---
title: "Lab 9 SOLUTIONS"
header-includes:
  - \usepackage{placeins}
date: "March 7, 2018"
output: pdf_document
---

# 3 (a) & (b)

```{r}
source("http://www.math.montana.edu/parker/courses/STAT411/diagANOVA.r")
```

```{r, tidy = TRUE, results='hold'}
# Get data
d <- read.csv("http://www.math.montana.edu/parker/courses/STAT411/Lab9_Claims.CSV")

# Fit the SLR
m <- lm(log(claim.rate) ~ Avg.Temp, data = d)
summary(m)
```

\pagebreak

# 3 (c) & (d)

```{r, tidy = TRUE}
plot(log(claim.rate) ~ Avg.Temp, data = d, las = 1, xlab = "Average Monthly Temp (in F)", 
     ylab = "Log(Claim Rate) (per 100 Employees)")
# Proper axis labels (with units) are important!

abline(2.37, -0.028, lwd = 2, col = "blue")
# abline() adds the estimated line from the SLR to the scatterplot in blue.  
# This should have the form: abline(intercept,slope)
```

# 3 (e) 

```{r}
# Model Diagnostics
diagANOVA(m)
```


# 3 (f)

So the fitted model is 
  $$\hat\mu\{ln(\text{claims rate)|temperature}\}= 2.367725 - 0.027564 \text{ *temperature}$$
where $\hat \mu$ is the __estimated__ *mean* monthly log-claim rate per 100 employees and $x$ is average monthly temperature (in degrees Fahrenheit).  

\vspace{1cm}

To get the exponential, we'll rewrite the equation with respect to the median.
  $$\hat\mu\{ln(\text{claims rate)|temperature}\}=\widehat{Median}\{ln(\text{claims rate)|temperature}\}=ln(\widehat{Median}\{\text{claims rate\})|temperature}.$$

Now exponentiate both sides:
\begin{eqnarray*}
\widehat{Median}\{\text{claims rate\}|temperature}&=& e^{2.367725 - 0.027564 \text{temperature}}\\
&=&e^{2.367725}\times e^{- 0.027564 \text{temperature}}\\
&=&\hat C\times e^{\hat r\times \text{temperature}}
\end{eqnarray*}

So, in general

\begin{center}
$\hat C=e^{\hat \beta_0}$ and $\hat r = \hat\beta_1$.
\end{center}

```{r}
# Exponentiate the y-intercept to find C hat
exp(coef(m)[1])
```

\vspace{1cm}

So the fitted model is 
$$\widehat{Median}\{\text{claims rate|temperature}\}= 10.6730801e^{- 0.027564 \times \text{temperature}},$$

where $\widehat{Median}$ is the __estimated__ *median* monthly insurance claim rate per 100 employees.  

# 3 (g)

A 95% CI for $C$, which is an estimate of the median number of claims at 0F (which is very unreliable due to extrapolation!) is found by:

\vspace{1cm}

```{r}
# confidence intervals for model coefficents (95% by default) 
confint(m)

# exponentiate confidence interval for intercept (since the intercept is C)
exp(c(1.89179444, 2.84365494))
```

So if extrapolation makes sense (which I do not believe that it does, but I am giving you a conclusion here so you have a worked example), then we are 95\% confident that the true median number of insurance claims at 0 degrees F is between 6.6 and 17.2 per 100 employees.
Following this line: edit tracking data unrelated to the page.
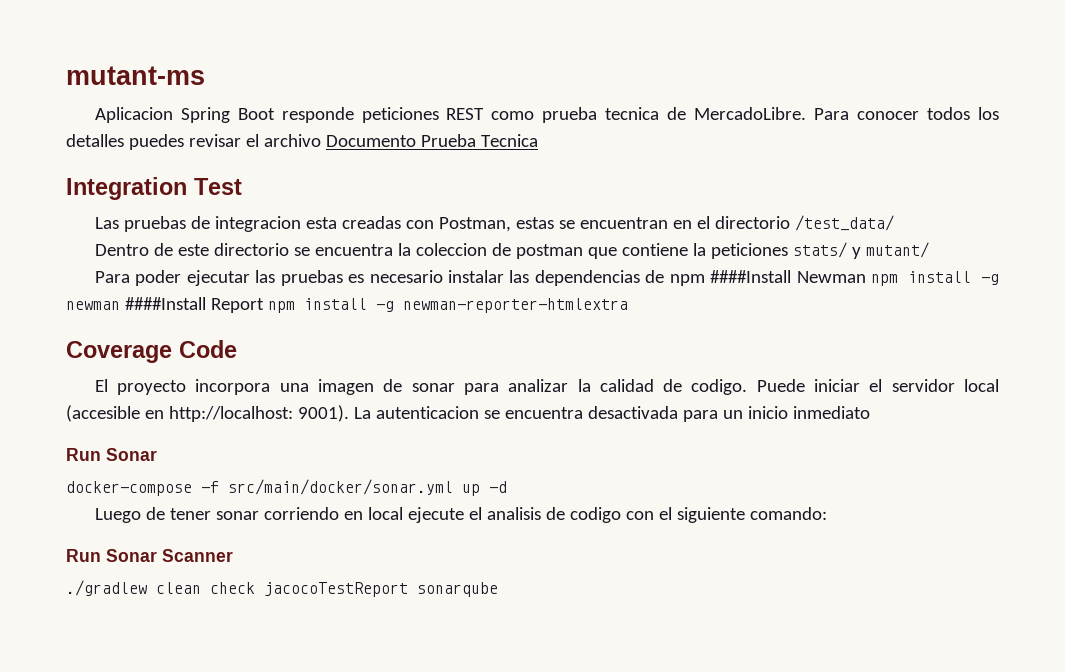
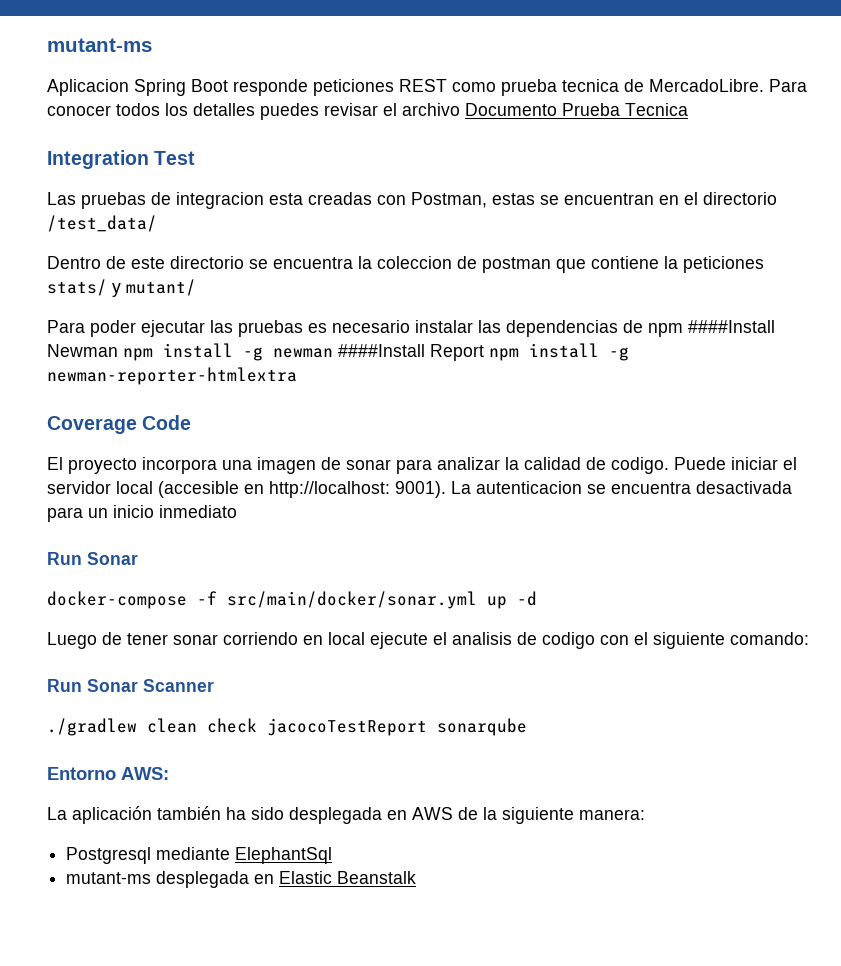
(498, 589) none -> [47,767,169,780] [47,806,645,824] [66,847,333,864] [66,871,417,888] // Entorno AWS: // La aplicación también ha sido desplegada en AWS de la siguiente manera: // Postgresql mediante ElephantSql // mutant-ms desplegada en Elastic Beanstalk

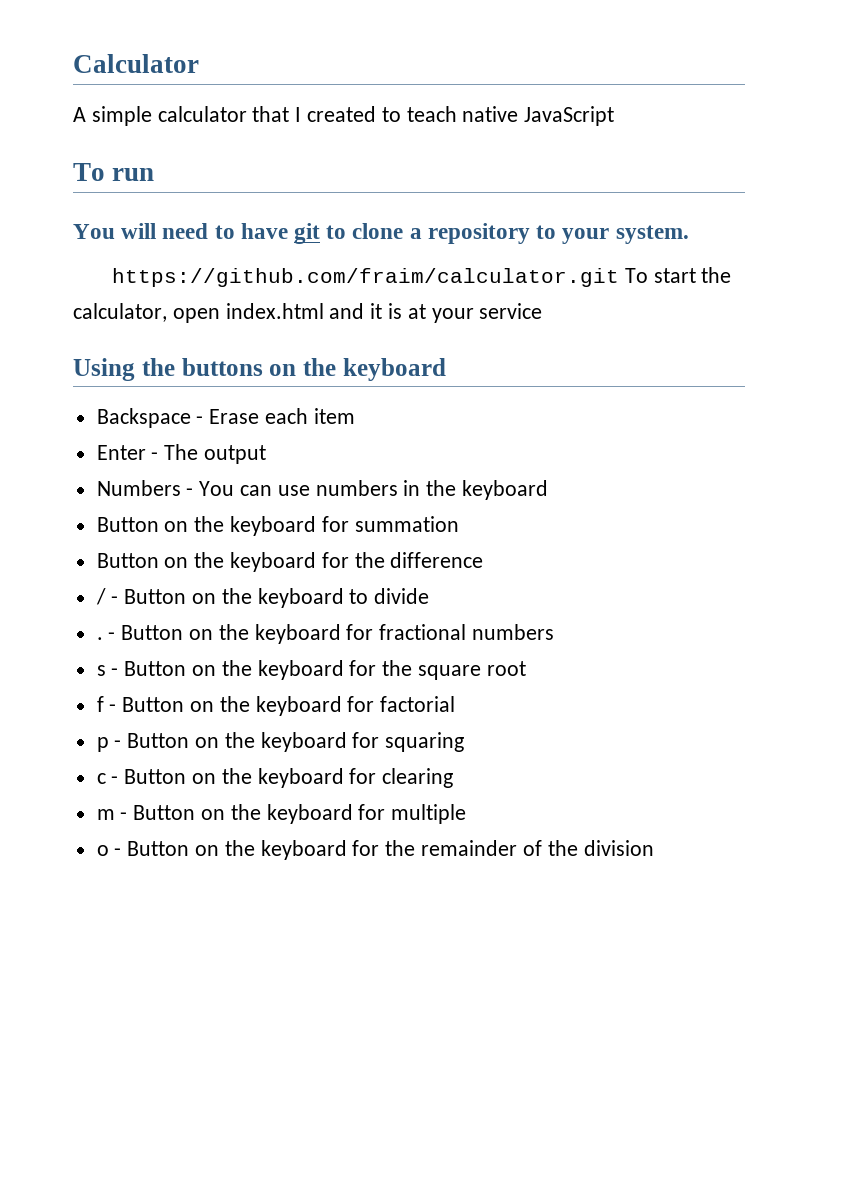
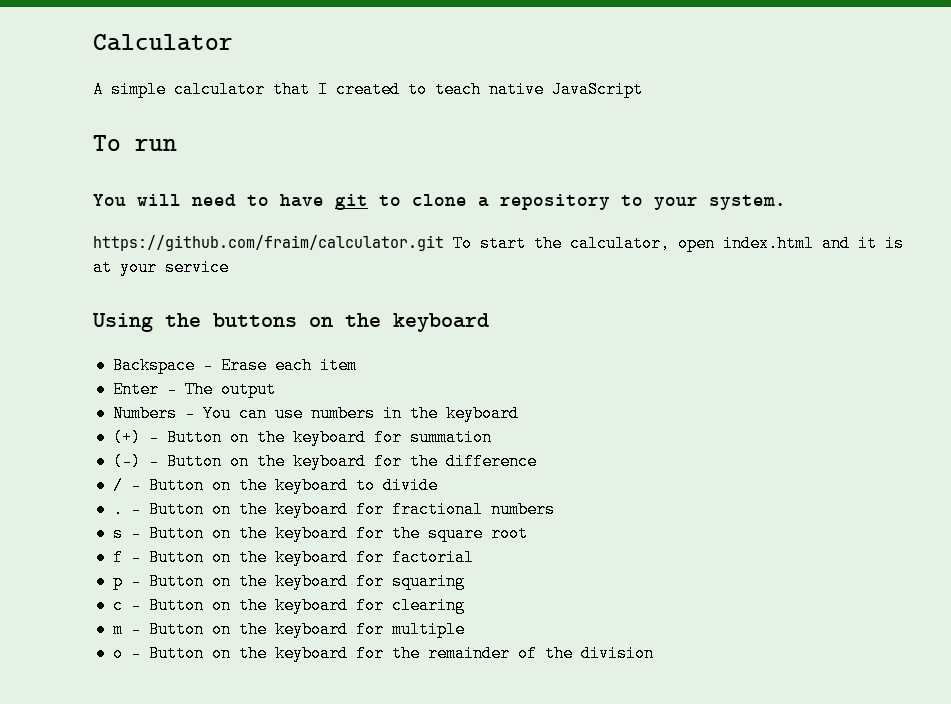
(549, 490) none -> [112,429,159,446] (+) -
(459, 524) none -> [112,453,159,470] (-) -

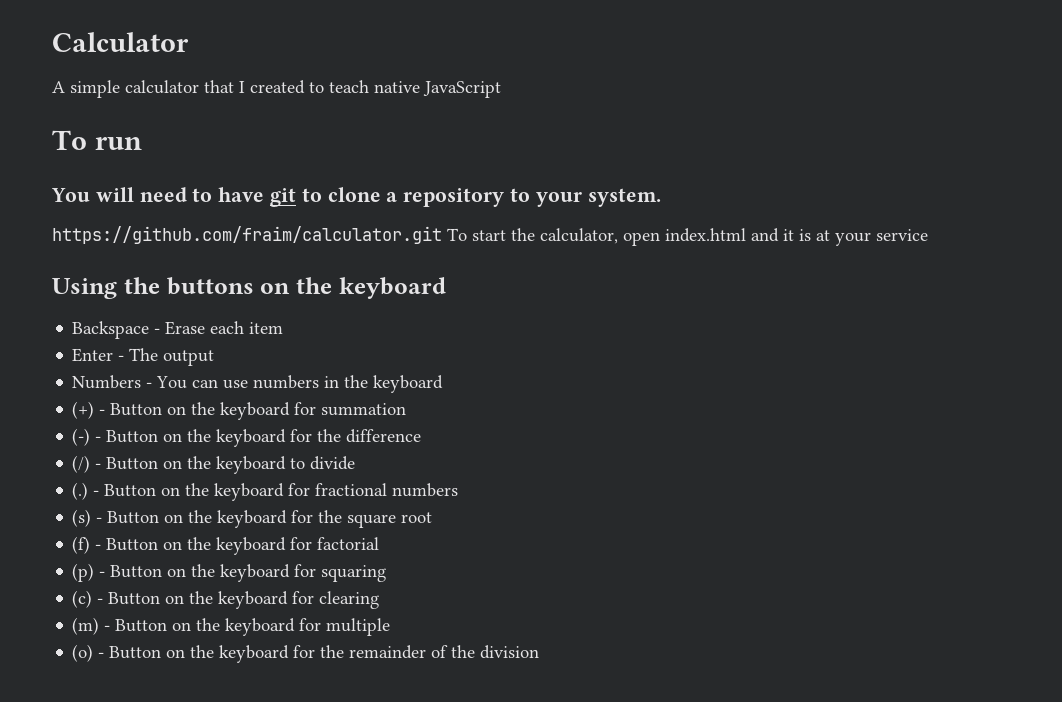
[112,477,123,494] / -> [72,455,91,473] (/)
[112,501,123,518] . -> [72,482,89,500] (.)
[112,525,123,542] s -> [72,509,92,527] (s)
[112,549,123,566] f -> [72,536,91,554] (f)
[112,573,123,590] p -> [72,563,95,582] (p)
[112,598,122,614] с -> [72,590,93,608] (с)
[112,621,123,638] m -> [72,617,100,635] (m)
[112,645,123,662] o -> [72,644,94,662] (o)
And if extrapolation makes sense (which I do not believe that it does, but I am giving you a conclusion here so you have a worked example), then we are 95\% confident that the true median number of insurance claims decreases at an exponential rate between 0.02 and 0.035 
over temperature.   Put another way, we are 95\% confident that the true median log-number of insurance claims decreases between 0.02 and 0.035 
for every 1 degree F increase in temperature.